What to do
A faithful, picture-free copy of the listing below is required.
'''
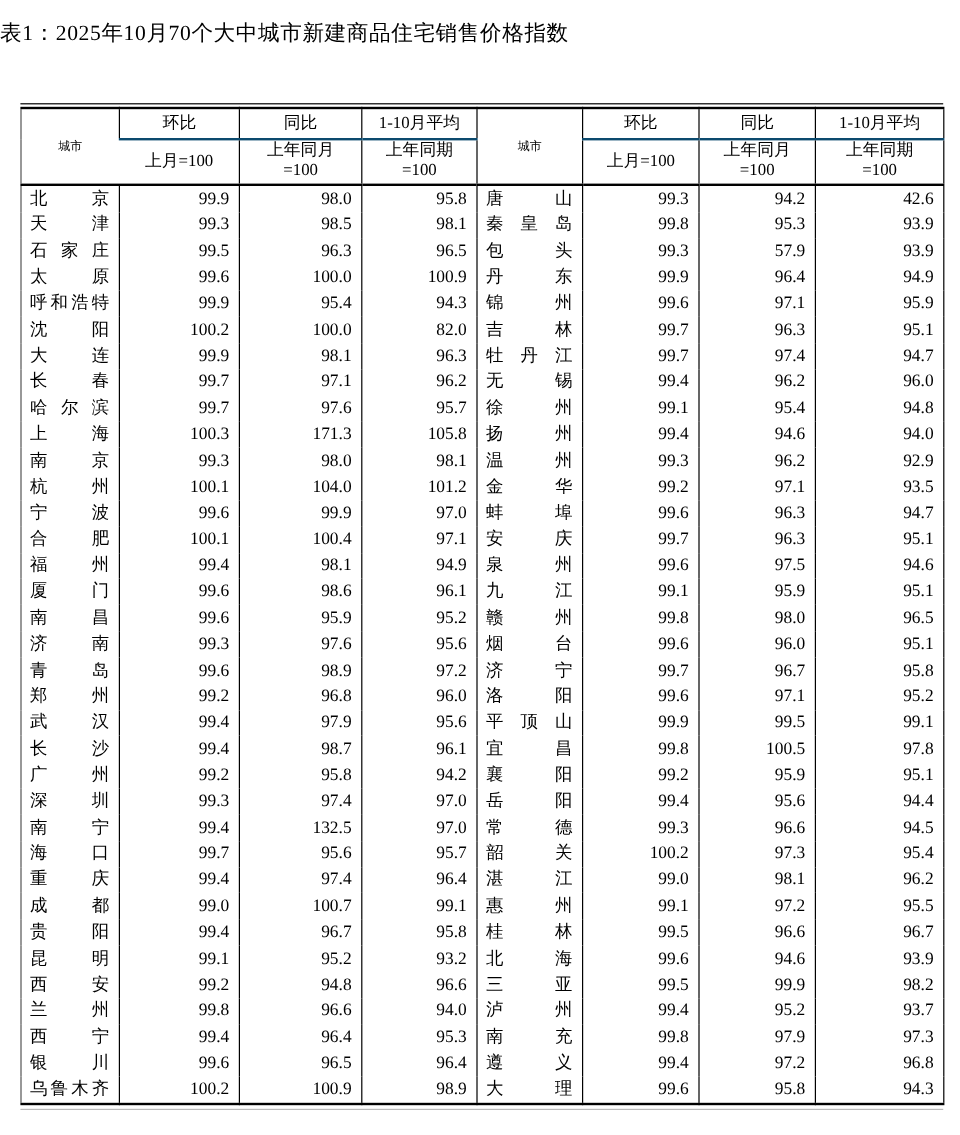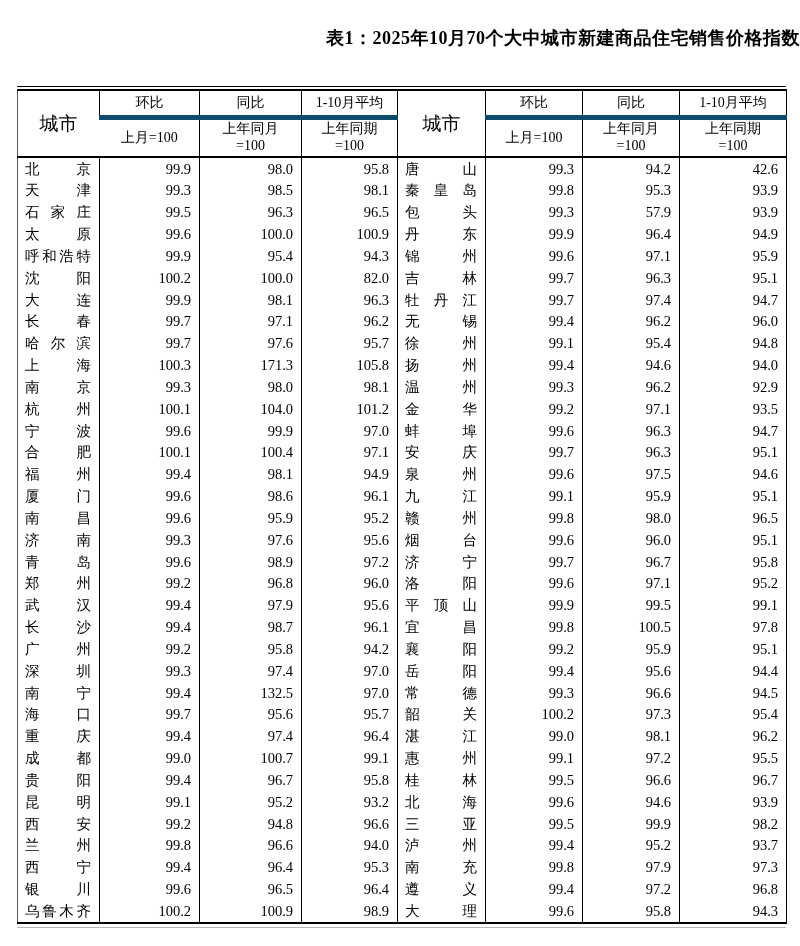--- a/index.html
+++ b/index.html
@@ -6,24 +6,24 @@
     margin: 0;
     padding: 0;
     width: 800px;
     height: 946px;
     background: #ffffff;
     overflow: hidden;
     font-family: "Liberation Serif", "DejaVu Serif", serif;
     color: #000;
   }
   .title {
-    text-align: right;
-    font-weight: bold;
+    text-align: left;
+    font-weight: normal;
     font-size: 18px;
-    padding-top: 26px;
+    padding-top: 15px;
     letter-spacing: 0.5px;
     white-space: nowrap;
   }
   .twrap {
     position: absolute;
     left: 17px;
     top: 86px;
     width: 769px;
     border-top: 1px solid #000;
     padding-top: 2px;
@@ -41,22 +41,22 @@
   }
   .tbl th, .tbl td {
     border-left: 1px solid #000;
     padding: 0;
     font-weight: normal;
     vertical-align: middle;
     overflow: hidden;
   }
   .tbl th:first-child, .tbl td:first-child { border-left: none; }
   .h-top { height: 24px; font-size: 14px; text-align: center; }
-  .h-top.sub { border-bottom: 5px solid #0c4a6e; }
-  .h-city { font-size: 19px; text-align: center; border-bottom: 2px solid #000; }
+  .h-top.sub { border-bottom: 2px solid #0c4a6e; }
+  .h-city { font-size: 10px; text-align: center; border-bottom: 2px solid #000; }
   .h-bot { height: 36px; font-size: 14px; text-align: center; line-height: 1.18; border-bottom: 2px solid #000; }
   tbody td { height: 21.83px; font-size: 14.5px; line-height: 1; }
   td.num { text-align: right; padding-right: 8px; font-family: "Liberation Serif", "DejaVu Serif", serif; }
   td.city .cjust {
     display: flex;
     justify-content: space-between;
     align-items: center;
     padding: 0 8px 0 7px;
   }
 </style>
'''
Task solution
--- a/index.html
+++ b/index.html
@@ -6,24 +6,24 @@
     margin: 0;
     padding: 0;
     width: 800px;
     height: 946px;
     background: #ffffff;
     overflow: hidden;
     font-family: "Liberation Serif", "DejaVu Serif", serif;
     color: #000;
   }
   .title {
-    text-align: right;
-    font-weight: bold;
+    text-align: left;
+    font-weight: normal;
     font-size: 18px;
-    padding-top: 26px;
+    padding-top: 15px;
     letter-spacing: 0.5px;
     white-space: nowrap;
   }
   .twrap {
     position: absolute;
     left: 17px;
     top: 86px;
     width: 769px;
     border-top: 1px solid #000;
     padding-top: 2px;
@@ -41,22 +41,22 @@
   }
   .tbl th, .tbl td {
     border-left: 1px solid #000;
     padding: 0;
     font-weight: normal;
     vertical-align: middle;
     overflow: hidden;
   }
   .tbl th:first-child, .tbl td:first-child { border-left: none; }
   .h-top { height: 24px; font-size: 14px; text-align: center; }
-  .h-top.sub { border-bottom: 5px solid #0c4a6e; }
-  .h-city { font-size: 19px; text-align: center; border-bottom: 2px solid #000; }
+  .h-top.sub { border-bottom: 2px solid #0c4a6e; }
+  .h-city { font-size: 10px; text-align: center; border-bottom: 2px solid #000; }
   .h-bot { height: 36px; font-size: 14px; text-align: center; line-height: 1.18; border-bottom: 2px solid #000; }
   tbody td { height: 21.83px; font-size: 14.5px; line-height: 1; }
   td.num { text-align: right; padding-right: 8px; font-family: "Liberation Serif", "DejaVu Serif", serif; }
   td.city .cjust {
     display: flex;
     justify-content: space-between;
     align-items: center;
     padding: 0 8px 0 7px;
   }
 </style>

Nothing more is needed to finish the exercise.